(Material for the task begins)

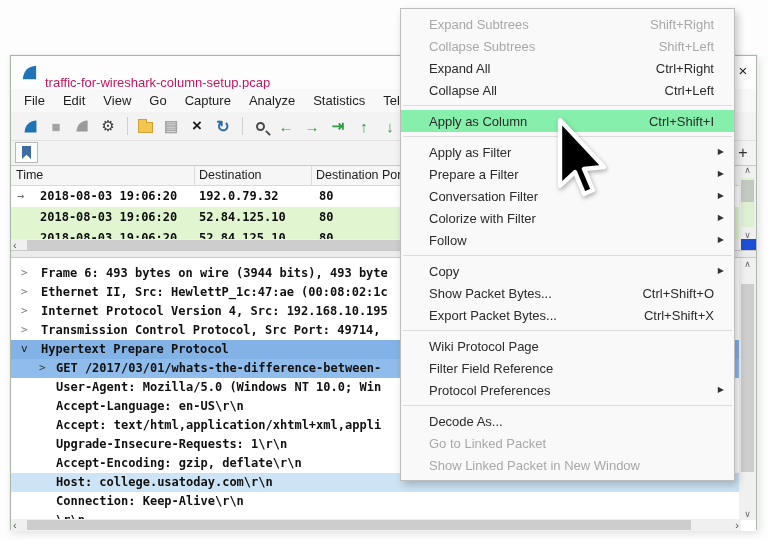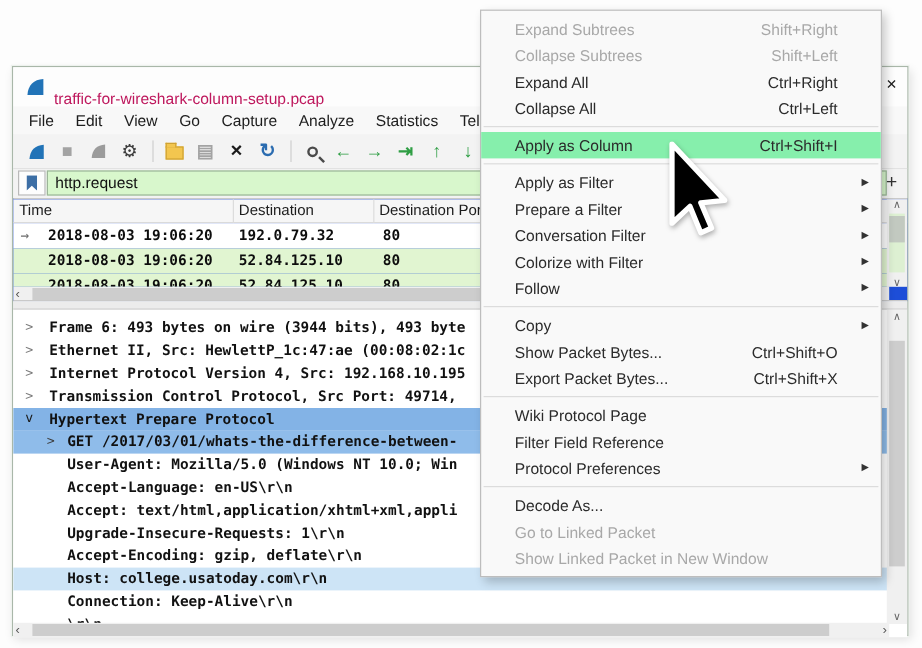--- a/index.html
+++ b/index.html
@@ -103,21 +103,21 @@
   .dt-vscroll .arrd { position:absolute; left:0; bottom:1px; width:17px; text-align:center; font-size:9px; color:#666; }
   .dt-vscroll .thumb { position:absolute; left:2px; top:26px; width:13px; height:188px; background:#cdcdcd; }
 
   
   .context-menu { position:absolute; left:400px; top:8px; width:335px; background:#f9f9f9;
                   border:1px solid #bdbdbd; box-shadow:3px 4px 8px rgba(0,0,0,.22);
                   padding:4px 0; z-index:10; }
   .mi { position:relative; height:22px; display:flex; align-items:center; padding:0 14px 0 28px;
         font-size:13px; color:#2b2b2b; }
   .mi .lbl { flex:1; }
-  .mi .sc { margin-right:22px; color:#2b2b2b; }
+  .mi .sc { margin-right:6px; color:#2b2b2b; }
   .mi.disabled, .mi.disabled .sc { color:#a8a8a8; }
   .mi.hl { background:#86efac; }
   .mi .sub { position:absolute; right:10px; top:6px; font-size:8px; color:#333; }
   .msep { height:1px; background:#dcdcdc; margin:4px 2px; }
 
   
   .cursor { position:absolute; left:556px; top:118px; z-index:20; filter:drop-shadow(1px 2px 2px rgba(0,0,0,.3)); }
 </style>
 </head>
 <body>
@@ -174,21 +174,20 @@
       <span class="tbi green">⇥</span>
       <span class="tbi green">↑</span>
       <span class="tbi green">↓</span>
       <span class="tbi pressed">≡</span>
     </div>
 
     <div class="filterbar">
       <span class="bm-btn">
         <span class="bm-glyph"></span>
       </span>
-      <input class="filter-input" readonly="" value="http.request" style="">
       <span class="add-btn">+</span>
     </div>
 
     <div class="packetlist">
       <div class="pl-header">
         <span class="c0">Time</span>
         <span class="c1">Destination</span>
         <span class="c2">Destination Port</span>
         <span class="div1"></span>
         <span class="div2"></span>

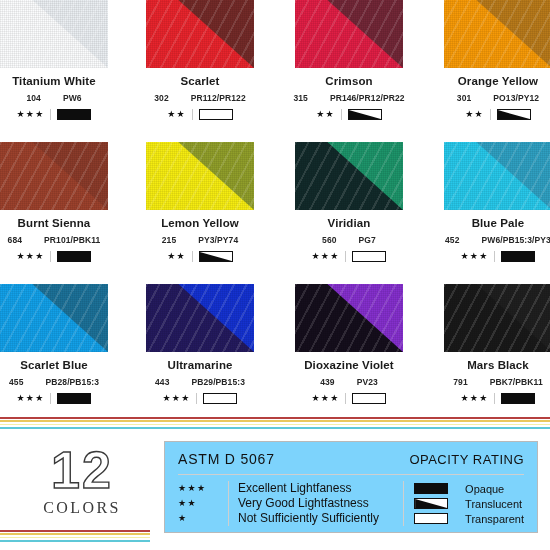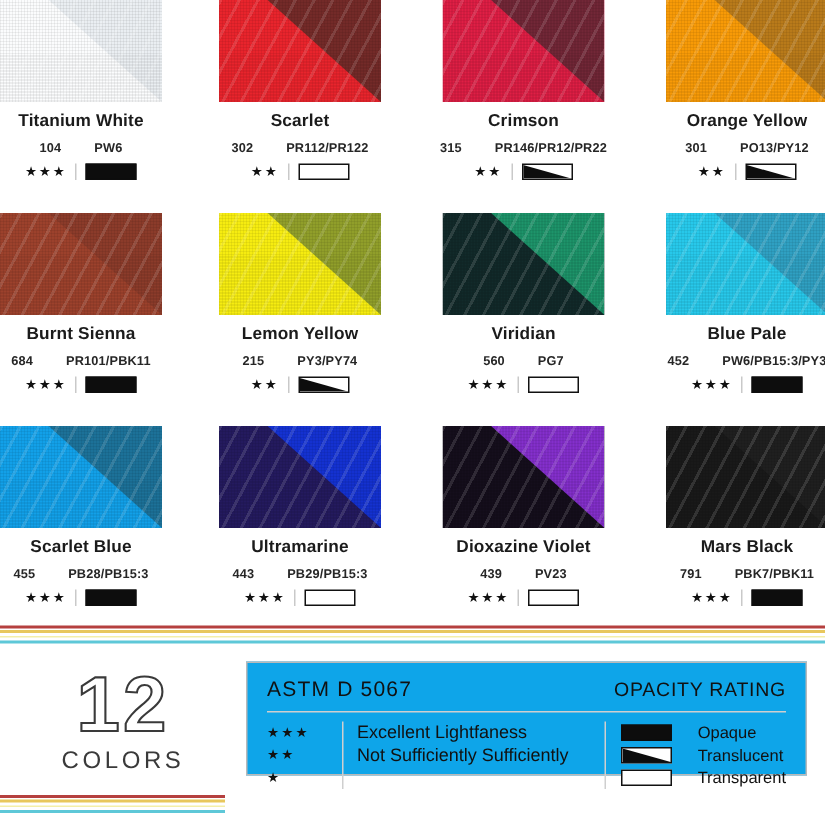--- a/index.html
+++ b/index.html
@@ -66,27 +66,27 @@
   .rainbow i{display:block;height:1.7px;margin-bottom:1.6px;}
 
   
   .badge{position:absolute;left:12px;top:444px;width:140px;text-align:center;}
   .badge .num{
     font-size:52px;font-weight:700;line-height:1;letter-spacing:2px;
     color:transparent;
     -webkit-text-stroke:1.4px #3a3a3a;
   }
   .badge .lbl{
-    margin-top:3px;font-size:16px;letter-spacing:2.4px;color:#3a3a3a;font-weight:400;
+    margin-top:3px;font-size:16px;letter-spacing:2.4px;color:#3a3a3a;font-weight:400;font-family:Liberation Serif, serif;
   }
 
   
   .legend{
-    position:absolute;left:164px;top:441px;width:374px;height:76px;
-    border:1.3px solid #b9b9b9;background:#0ea5e9;box-sizing:border-box;
+    position:absolute;left:164px;top:441px;width:374px;height:92px;
+    border:1.3px solid #b9b9b9;background:#7dd3fc;box-sizing:border-box;
     padding:9px 13px 0 13px;
   }
   .legend-head{display:flex;justify-content:space-between;align-items:baseline;}
   .legend-title{font-size:14px;letter-spacing:.8px;color:#111;}
   .legend-sub{font-size:13px;letter-spacing:.5px;color:#111;}
   .legend-hr{height:1px;background:#cfcfcf;margin:7px 0 6px 0;}
   .legend-body{display:flex;}
   .lf{display:flex;flex:1 1 auto;}
   .lf-stars{width:50px;}
   .lf-stars div{height:15px;font-size:9px;letter-spacing:1.4px;color:#111;line-height:15px;}
@@ -349,20 +349,21 @@
     <div class="legend-body">
       <div class="lf">
         <div class="lf-stars" id="lf-stars">
             <div>★★★</div>
             <div>★★</div>
             <div>★</div>
           </div>
         <div class="lf-sep"></div>
         <div class="lf-txt" id="lf-txt">
             <div>Excellent Lightfaness</div>
+            <div>Very Good Lightfastness</div>
             <div>Not Sufficiently Sufficiently</div>
           </div>
       </div>
       <div class="op-sep"></div>
       <div class="op" id="op-legend">
           <div class="orow">
             <span class="opc opaque"></span>
             <span>Opaque</span>
           </div>
           <div class="orow">

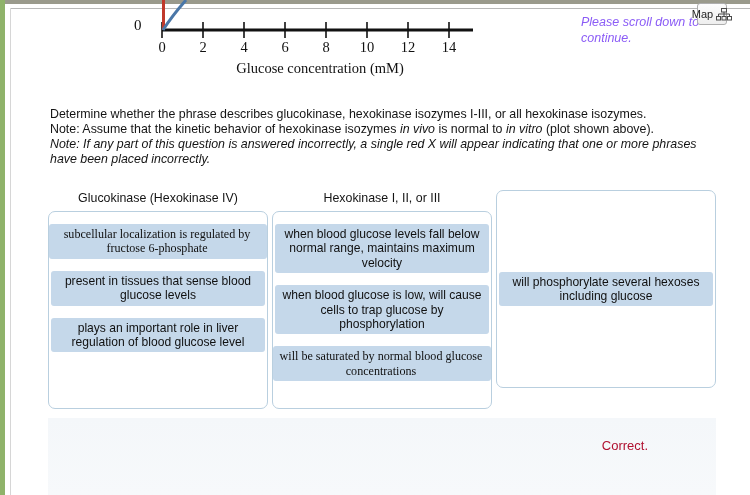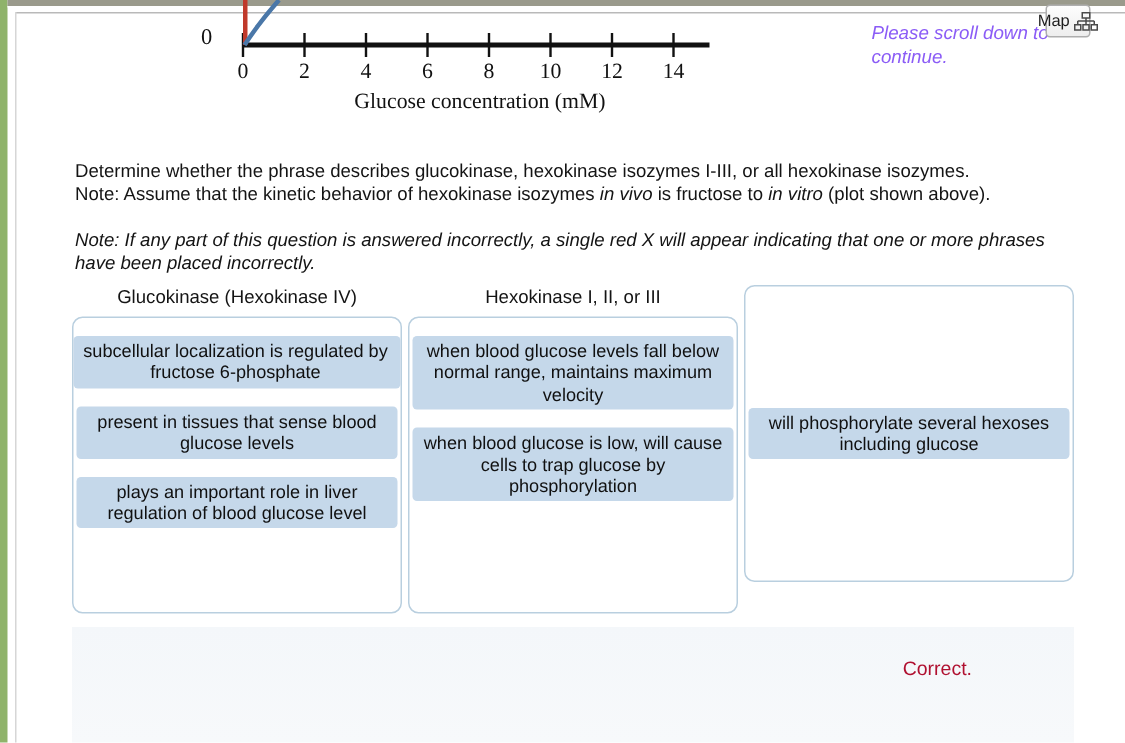--- a/index.html
+++ b/index.html
@@ -111,21 +111,20 @@
   
   #instructions {
     position: absolute;
     left: 50px; top: 107px;
     width: 670px;
     font-size: 12.4px;
     line-height: 15px;
     color: #141414;
   }
   #instructions .note-block {
-    margin-top: 16px;
     font-style: italic;
   }
   .it { font-style: italic; }
 
   
   #categories {
     position: absolute;
     left: 48px; top: 190px;
     width: 668px;
     display: flex;
@@ -162,21 +161,21 @@
     background: #c5d8ea;
     border-radius: 3px;
     color: #101010;
     font-size: 12.1px;
     line-height: 14.4px;
     text-align: center;
     padding: 3px 7px;
     margin: 6px 0;
     max-width: 214px;
   }
-  .phrase.wide { max-width: 222px; padding-left: 0; padding-right: 2px; }
+  .phrase.wide { max-width: 222px; padding-left: 0; padding-right: 2px; font-family: Liberation Serif, serif; }
 
   
   #feedback-panel {
     position: absolute;
     left: 48px; top: 418px;
     width: 668px; height: 77px;
     background: linear-gradient(to bottom, #f4f7fa 0%, #f7f9fb 100%);
   }
   #feedback-text {
     position: absolute;
@@ -243,40 +242,41 @@
         <line x1="13.5" y1="6" x2="13.5" y2="8" stroke="#4a4a4a" stroke-width="1"></line>
         <rect x="0.5" y="8.5" width="4" height="3.5" fill="none" stroke="#4a4a4a" stroke-width="1"></rect>
         <rect x="6" y="8.5" width="4" height="3.5" fill="none" stroke="#4a4a4a" stroke-width="1"></rect>
         <rect x="11.5" y="8.5" width="4" height="3.5" fill="none" stroke="#4a4a4a" stroke-width="1"></rect>
       </svg>
     </span>
   </div>
 
   <div id="instructions">
     <div>Determine whether the phrase describes glucokinase, hexokinase isozymes I-III, or all hexokinase isozymes.</div>
-    <div><span>Note: Assume that the kinetic behavior of hexokinase isozymes </span><span class="it">in vivo</span><span> is fructose to </span><span class="it">in vitro</span><span> (plot shown above).</span></div>
+    <div><span>Note: Assume that the kinetic behavior of hexokinase isozymes </span><span class="it">in vivo</span><span> is normal to </span><span class="it">in vitro</span><span> (plot shown above).</span></div>
     <div class="note-block">Note: If any part of this question is answered incorrectly, a single red X will appear indicating that one or more phrases have been placed incorrectly.</div>
   </div>
 
   <div id="categories">
 
     <div class="category-col">
       <div class="category-header">Glucokinase (Hexokinase IV)</div>
       <div class="drop-zone">
         <div class="phrase wide">subcellular localization is regulated by fructose 6-phosphate</div>
         <div class="phrase">present in tissues that sense blood glucose levels</div>
         <div class="phrase">plays an important role in liver regulation of blood glucose level</div>
       </div>
     </div>
 
     <div class="category-col">
       <div class="category-header">Hexokinase I, II, or III</div>
       <div class="drop-zone">
         <div class="phrase">when blood glucose levels fall below normal range, maintains maximum velocity</div>
         <div class="phrase">when blood glucose is low, will cause cells to trap glucose by phosphorylation</div>
+        <div class="phrase wide">will be saturated by normal blood glucose concentrations</div>
       </div>
     </div>
 
     <div class="category-col">
       <div class="drop-zone center-items">
         <div class="phrase">will phosphorylate several hexoses including glucose</div>
       </div>
     </div>
 
   </div>

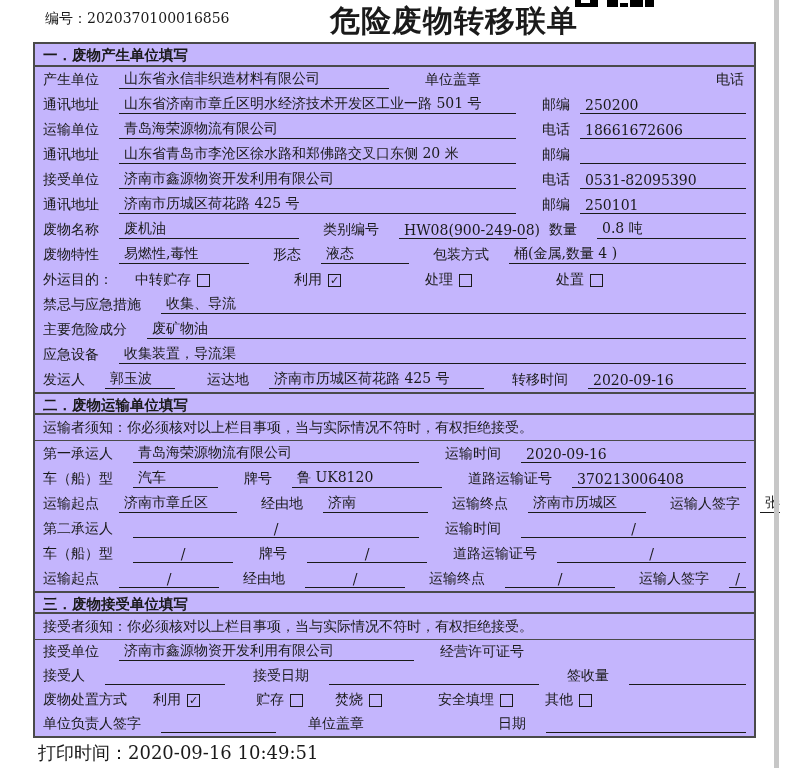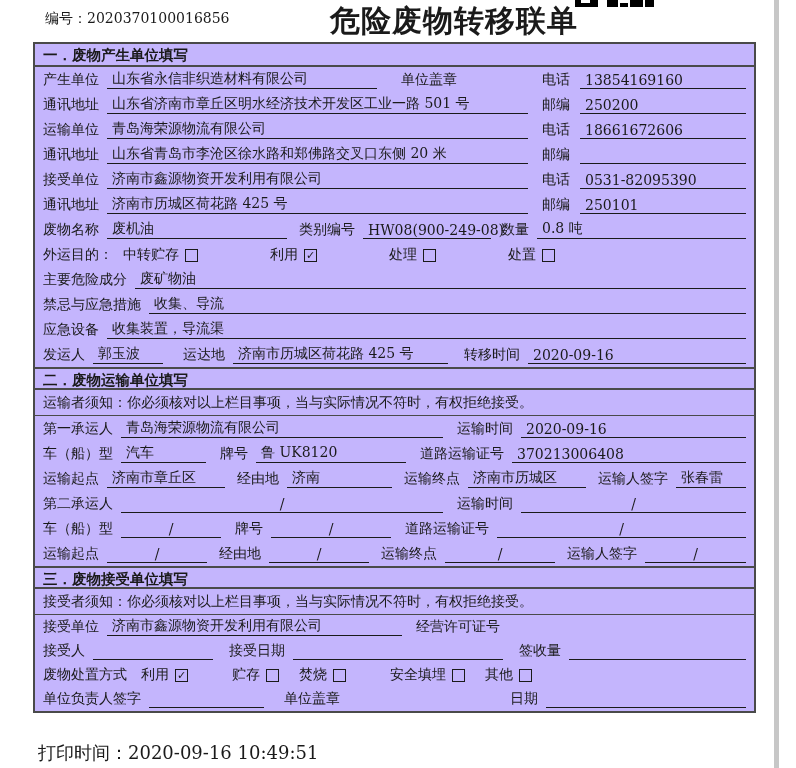--- a/index.html
+++ b/index.html
@@ -25,21 +25,21 @@
 
   
   .scrollbar { position:absolute; right:1px; top:0; width:5px; height:768px; background:#c7c7c7; }
 
   
   .tbl { position:absolute; left:33px; top:42px; width:723px; border:2px solid #4a4a4a; background:#c4b5fd; }
   .sec-h { font-weight:bold; font-size:14.5px; height:23px; padding:2px 8px; border-bottom:2px solid #4a4a4a; }
   .sec-h.mid { border-top:2px solid #4a4a4a; }
   .notice { height:26px; padding:4px 8px; border-bottom:1px solid #4a4a4a; white-space:nowrap; }
 
-  .row { display:flex; align-items:flex-end; height:25px; padding:0 8px 3px 8px; white-space:nowrap; }
+  .row { display:flex; align-items:flex-end; height:25px; padding:0 8px 3px 8px; white-space:nowrap;gap:12px; }
   .row.h24 { height:24px; }
   .lbl { flex:none; }
   .u { border-bottom:1px solid #1a1a1a; padding:0 5px; margin-left:8px; min-height:17px; }
   .grow { flex:1 1 auto; }
   .grow.gap { margin-right:14px; }
   .sp { flex:1 1 auto; }
   .rgt { margin-left:auto; display:flex; align-items:flex-end; }
   .rgt .lbl { margin-right:2px; }
   .slash { text-align:center; }
 
@@ -80,21 +80,20 @@
   <div class="tbl">
 
     <div class="sec-h">一．废物产生单位填写</div>
 
     <div class="row">
       <span class="lbl">产生单位</span>
       <span class="u w270">山东省永信非织造材料有限公司</span>
       <span class="lbl ml24">单位盖章</span>
       <span class="rgt">
         <span class="lbl">电话</span>
-        <span class="u w166">13854169160</span>
       </span>
     </div>
 
     <div class="row">
       <span class="lbl">通讯地址</span>
       <span class="u grow gap">山东省济南市章丘区明水经济技术开发区工业一路 501 号</span>
       <span class="rgt">
         <span class="lbl">邮编</span>
         <span class="u w166">250200</span>
       </span>
@@ -138,20 +137,28 @@
 
     <div class="row">
       <span class="lbl">废物名称</span>
       <span class="u w180">废机油</span>
       <span class="lbl ml12">类别编号</span>
       <span class="u w128">HW08(900-249-08)</span>
       <span class="lbl ml10">数量</span>
       <span class="u grow">0.8 吨</span>
     </div>
 
+    <div class="row">
+      <span class="lbl">废物特性</span>
+      <span class="u w130">易燃性,毒性</span>
+      <span class="lbl ml12">形态</span>
+      <span class="u w88">液态</span>
+      <span class="lbl ml12">包装方式</span>
+      <span class="u grow">桶(金属,数量 4 )</span>
+    </div>
 
     <div class="row">
       <span class="lbl">外运目的：</span>
       <span class="opt ml10">
         <span>中转贮存</span>
         <span class="cb"></span>
       </span>
       <span class="opt ml72">
         <span>利用</span>
         <span class="cb">✓</span>
@@ -160,27 +167,27 @@
         <span>处理</span>
         <span class="cb"></span>
       </span>
       <span class="opt ml72">
         <span>处置</span>
         <span class="cb"></span>
       </span>
     </div>
 
     <div class="row">
+      <span class="lbl">禁忌与应急措施</span>
+      <span class="u grow">收集、导流</span>
+    </div>
+
+    <div class="row">
       <span class="lbl">主要危险成分</span>
       <span class="u grow">废矿物油</span>
-    </div>
-
-    <div class="row">
-      <span class="lbl">禁忌与应急措施</span>
-      <span class="u grow">收集、导流</span>
     </div>
 
     <div class="row">
       <span class="lbl">应急设备</span>
       <span class="u grow">收集装置，导流渠</span>
     </div>
 
     <div class="row">
       <span class="lbl">发运人</span>
       <span class="u w70">郭玉波</span>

(Material for the task ends)

What this task involves >> Pull out each line of the listing that holds the string "behavior".

Response for this exercise >>
-    <div><span>Note: Assume that the kinetic behavior of hexokinase isozymes </span><span class="it">in vivo</span><span> is fructose to </span><span class="it">in vitro</span><span> (plot shown above).</span></div>
+    <div><span>Note: Assume that the kinetic behavior of hexokinase isozymes </span><span class="it">in vivo</span><span> is normal to </span><span class="it">in vitro</span><span> (plot shown above).</span></div>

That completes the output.